Consensus | Actual | Previous | |
---|---|---|---|
Composite Index | 52.2 | 50.7 | 52.8 |
Manufacturing Index | 46.0 | 45.0 | 46.2 |
Services Index | 53.0 | 51.5 | 53.7 |
Highlights
Activity rates in both manufacturing and services decelerated. In the former, at 45.0 after June's final 46.5, the flash sector PMI signalled the worst performance in some 38 months, with output (46.5) hitting a 7-month low. Growth in services at least remained positive but, at 51.5, the flash sector PMI was fully 2.2 points short of June's final mark and the weakest in six months.
Aggregate new orders stagnated, ending a 5-month period of expansion as a small increase in services was offset by another decline in manufacturing. Indeed, total export orders decreased at the steepest pace since November 2022. Backlogs also fell at the fastest rate since June 2020 and although headcount rose for a fourth successive month, the rate of job creation eased versus June. However, weak demand contributed towards another improvement in vendor performance and supplier lead times shortened for a sixth successive month and by the most on record. Even so, business sentiment about the year ahead worsened for a third straight month, mainly due to weaker business optimism in services.
Average costs again increased sharply but the inflation rate continued to decline and touched its lowest mark since February 2021. However, of note, wage pressures were largely responsible for another sharp increase in service sector costs and this will not be wasted on the BoE. Indeed, higher wages lay behind another sizeable increase in average prices charged. That said, base effects saw aggregate output price inflation ease further to its lowest rate since February 2021.

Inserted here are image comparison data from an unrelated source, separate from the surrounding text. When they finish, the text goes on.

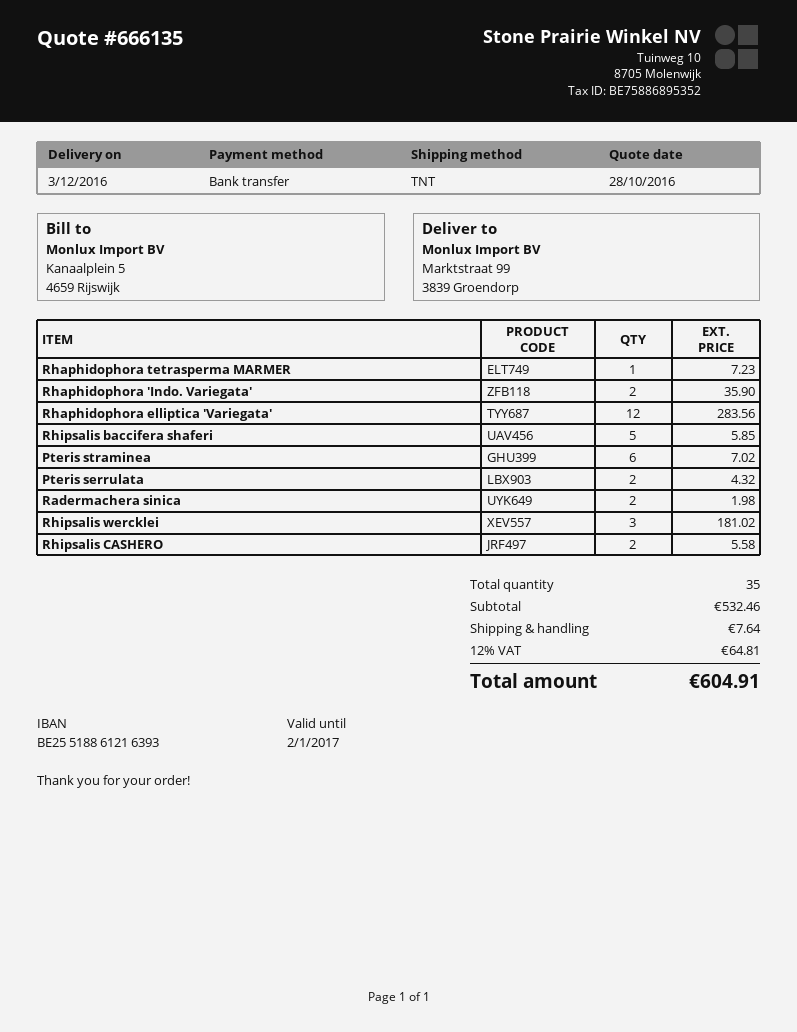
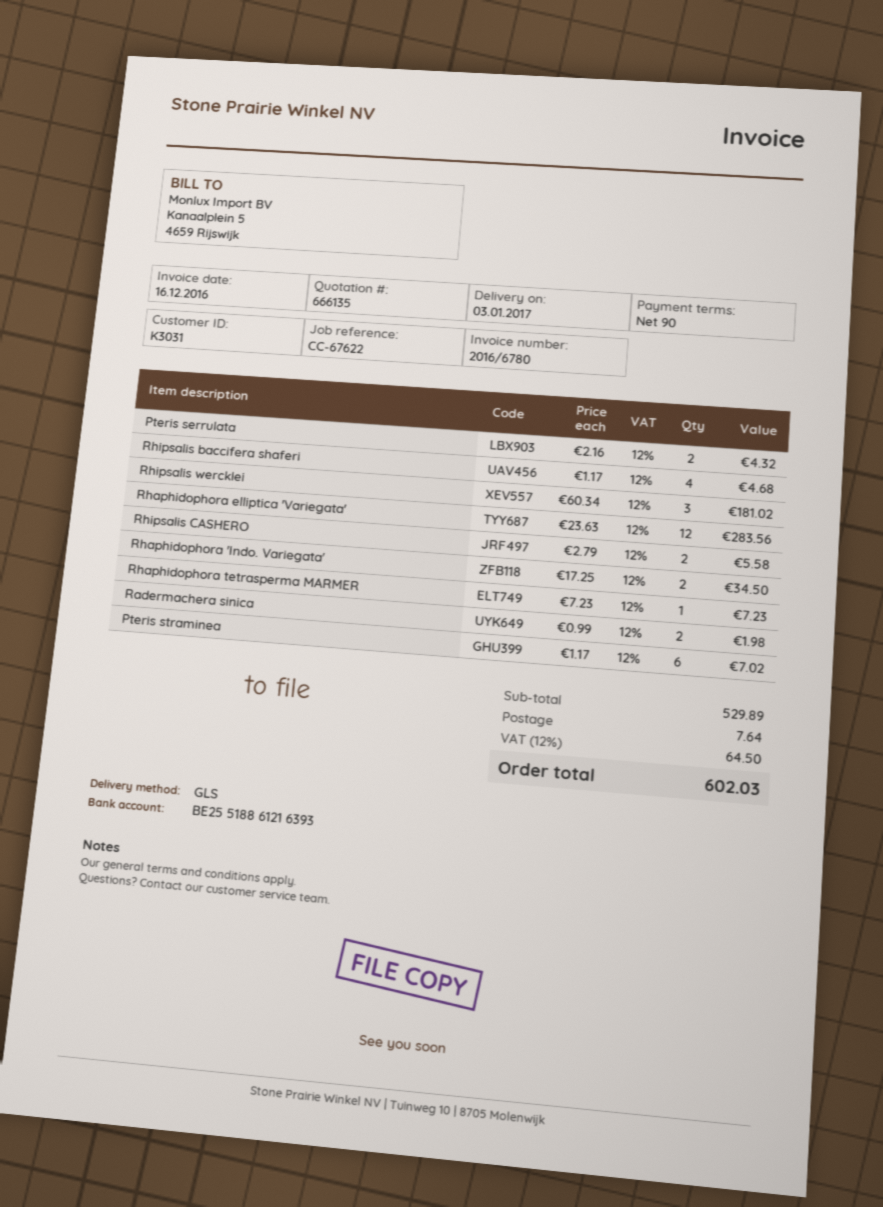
delivery date: 2016-12-03 -> 2017-01-03
shipping method: TNT -> GLS
Rhaphidophora 'Indo. Variegata': 2 for 35.90 -> 2 for 34.50
Rhipsalis baccifera shaferi: 5 for 5.85 -> 4 for 4.68
subtotal: 532.46 -> 529.89
tax: 12% = 64.81 -> 12% = 64.50
total: 604.91 -> 602.03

The July data suggest that the economy continues to essentially flatline, with growth in services offset by declining output in manufacturing. For the BoE, it will be the former that dominates its policy decision next week and, until inflation pressures in services begin to recede, the bank will retain a tightening bias. The UK's ECDI now stands at minus 15, showing a limited degree of overall underperformance but, at 2, the ECDI-P indicates real economic activity evolving much as expected.